Professor Jones concludes, “When population growth is negative, both endogenous and semiendogenous growth models produce what we call an Empty Planet result: knowledge and living standards stagnate for a population that gradually vanishes.”
This line of thinking runs completely counter to Holdren and Ehrlich. They believe, implicitly, that people are the problem. The Global Warming alarmists also think this way.
The Center for Biological Diversity reports, “People around the world are beginning to address the problem by reducing their carbon footprint through less consumption and better technology. But unsustainable human population growth can overwhelm those efforts, leading us to conclude that we not only need smaller footprints, but fewer feet.”
Likewise, PopulationsMatters.org warns that, “If we are to succeed in preventing the worst effects of climate change, we must take action to address population size.”
Unfortunately, most climate models predicting massive rises in temperature aren’t using the latest data on population growth.
Dennis Trewin, a statistical consultant in Australia, analyzed the data and concluded: “The population growth rate assumptions used in the climate change models reflect the growth rates of 20 years ago not those of today. During this time, global population growth has decreased from 2.5% per annum to 1.2% per annum.”
For example, the UN predicts the world population could swell to 10.9 billion by 2100, up from approximately 7.8 billion today.
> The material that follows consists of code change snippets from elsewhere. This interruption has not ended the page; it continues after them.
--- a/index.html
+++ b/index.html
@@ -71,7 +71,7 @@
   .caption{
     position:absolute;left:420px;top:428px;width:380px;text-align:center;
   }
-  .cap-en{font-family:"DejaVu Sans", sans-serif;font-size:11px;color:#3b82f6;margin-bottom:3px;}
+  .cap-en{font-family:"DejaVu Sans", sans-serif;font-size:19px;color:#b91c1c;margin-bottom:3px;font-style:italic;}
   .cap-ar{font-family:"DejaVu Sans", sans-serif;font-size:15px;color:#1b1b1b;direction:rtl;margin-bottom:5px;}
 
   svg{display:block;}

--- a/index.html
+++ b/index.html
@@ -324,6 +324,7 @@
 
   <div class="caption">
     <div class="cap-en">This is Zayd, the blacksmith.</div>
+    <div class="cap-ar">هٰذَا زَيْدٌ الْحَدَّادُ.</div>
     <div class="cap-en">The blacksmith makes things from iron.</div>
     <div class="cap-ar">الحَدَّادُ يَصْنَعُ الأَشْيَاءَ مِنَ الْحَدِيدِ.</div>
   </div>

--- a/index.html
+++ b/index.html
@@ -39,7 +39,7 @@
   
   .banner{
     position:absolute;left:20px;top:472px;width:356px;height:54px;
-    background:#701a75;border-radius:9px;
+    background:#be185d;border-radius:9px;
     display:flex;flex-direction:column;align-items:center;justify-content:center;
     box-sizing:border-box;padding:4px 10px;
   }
PopulationMatters.org uses estimates of around 11.3 billion. Either way, The Lancet study referenced above put the figure at 6.29 to 6.88 billion, meaning the global warming models are baking in somewhere over 3 billion more people emitting carbon.
The differential is huge. The average carbon footprint per person is around 4 tons. That’s at least 12 billion more tons of carbon used in the models than the latest studies indicate.
Translation: They are intentionally cooking the books. To get anywhere close to the nightmare scenarios of out of control warming, you need two things that simply aren’t happening. First, a continued increase in carbon usage in the developed world. Total emissions are actually declining. Second, a continued increase in the population. Growth is slowing and expected to start declining.
These two factors completely invalidate the current climate models and predictions, but don’t expect them to retract their studies and demands anytime soon. As we have seen, a belief that people are in fact the problem has been an implicit part of the environmentalist worldview for at least 50 years.
They were wrong then. They are wrong now. The result of continuing to trust them will be catastrophic. We should instead place our trust in human ingenuity, innovation, and growth.